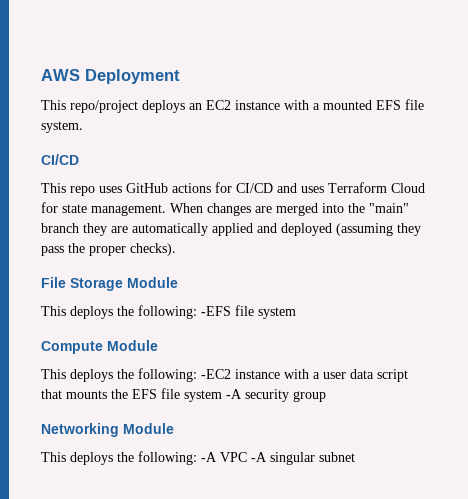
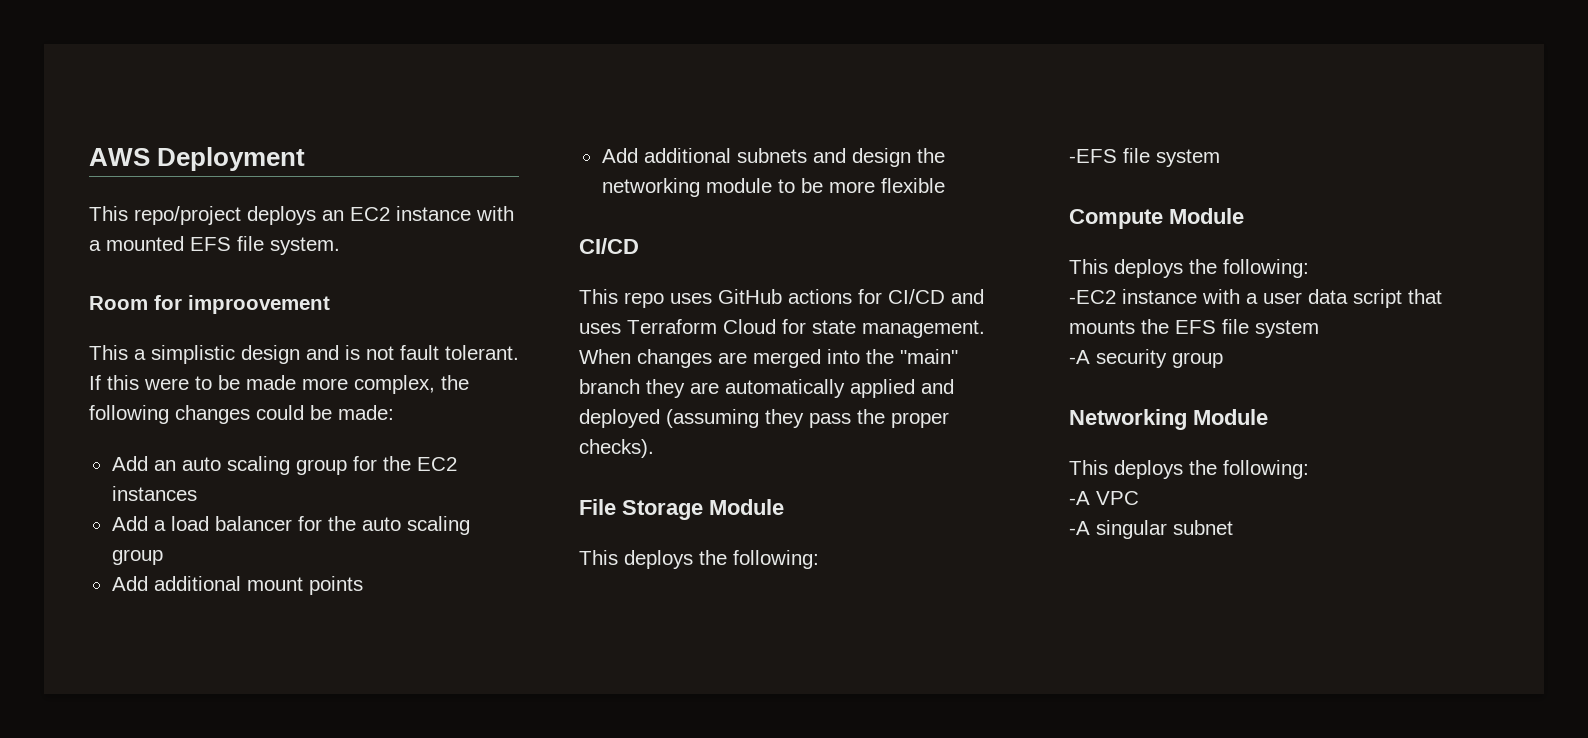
(83, 127) none -> [89,295,330,314] [89,345,519,364] [89,375,469,394] [89,405,394,424] [111,456,457,475] [111,486,197,501] [111,516,470,535] [111,549,163,565] [111,576,363,595] [601,148,945,167] [601,178,945,197] // Room for improovement // This a simplistic design and is not fault tolerant. If this were to be made more complex, the following changes could be made: // Add an auto scaling group for the EC2 instances // Add a load balancer for the auto scaling group // Add additional mount points // Add additional subnets and design the networking module to be more flexible
(197, 312) none -> (819, 559) //
(197, 375) none -> (1309, 268) //
(222, 396) none -> (1319, 329) //
(197, 458) none -> (1309, 469) //
(247, 457) none -> (1139, 498) //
________
- EXERCISE: Please output the line that contains "(197, 375) none -> (1309, 268) //" and every line after it in the entries above, exactly, and nothing more.

- TASK RESULT:
(197, 375) none -> (1309, 268) //
(222, 396) none -> (1319, 329) //
(197, 458) none -> (1309, 469) //
(247, 457) none -> (1139, 498) //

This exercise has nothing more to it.